By default, Gentoo provides a generic, yet tightly controlled policy which is deemed a good start policy for the majority of users. However, the purpose behind a Mandatory Access Control system is to put the security administrator in control. As such, a handbook on SELinux without information on how to write policies wouldn't be complete.

In this chapter, we'll talk a bit about the language behind SELinux policies and give some pointers on how to create your own policies, roles, etc.

Building a SELinux Module

First, before we go into the art of SELinux policy writing, let's first make a small SELinux module with a rule we can test, build the module and see if things work. Although these steps are fairly easy, they are important nonetheless. Modifying the SELinux policy as offered by Gentoo is best done through additional SELinux policy modules. Only when the core policy (the base policy) is not to your liking should you see on using a totally different policy.

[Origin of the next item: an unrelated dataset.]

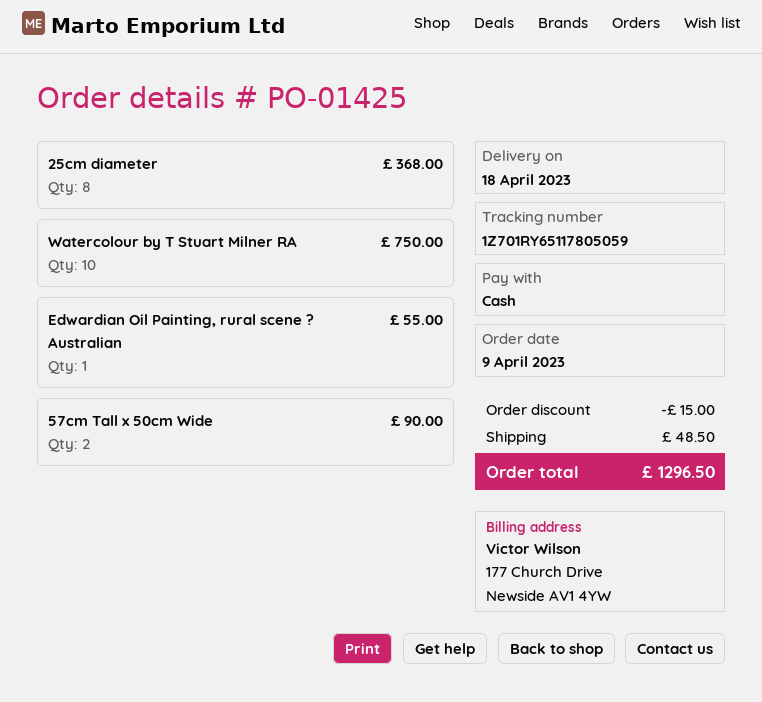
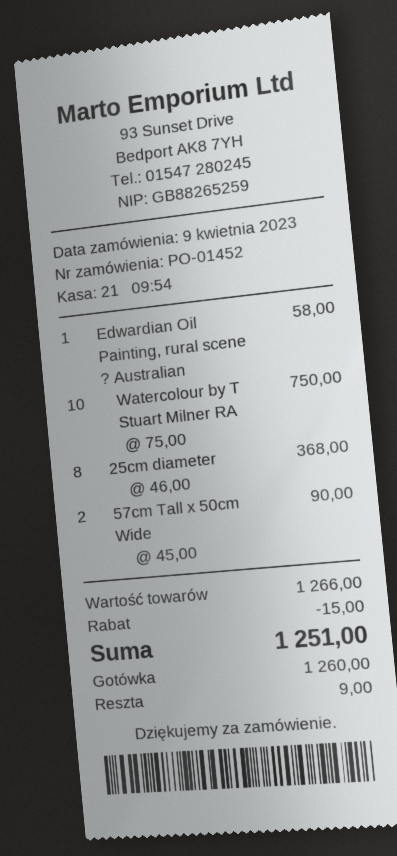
order number: PO-01425 -> PO-01452
Edwardian Oil Painting, rural scene ? Australian: 1 for 55.00 -> 1 for 58.00
shipping: 48.50 -> none
total: 1296.50 -> 1251.00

Let's start with a skeleton for a policy module we'll call testmod. You should use simple names for the modules as the build infrastructure is quite sensitive to special constructs. Use only letters a-z and numbers, and never start a module name with a number.

policy_module(testmod, 1.0.0)

Yes, that's it. But as you can see, it is fairly empty. So let's add a rule that allows a regular user (in the user_t domain) to read ebuild files (of type portage_ebuild_t).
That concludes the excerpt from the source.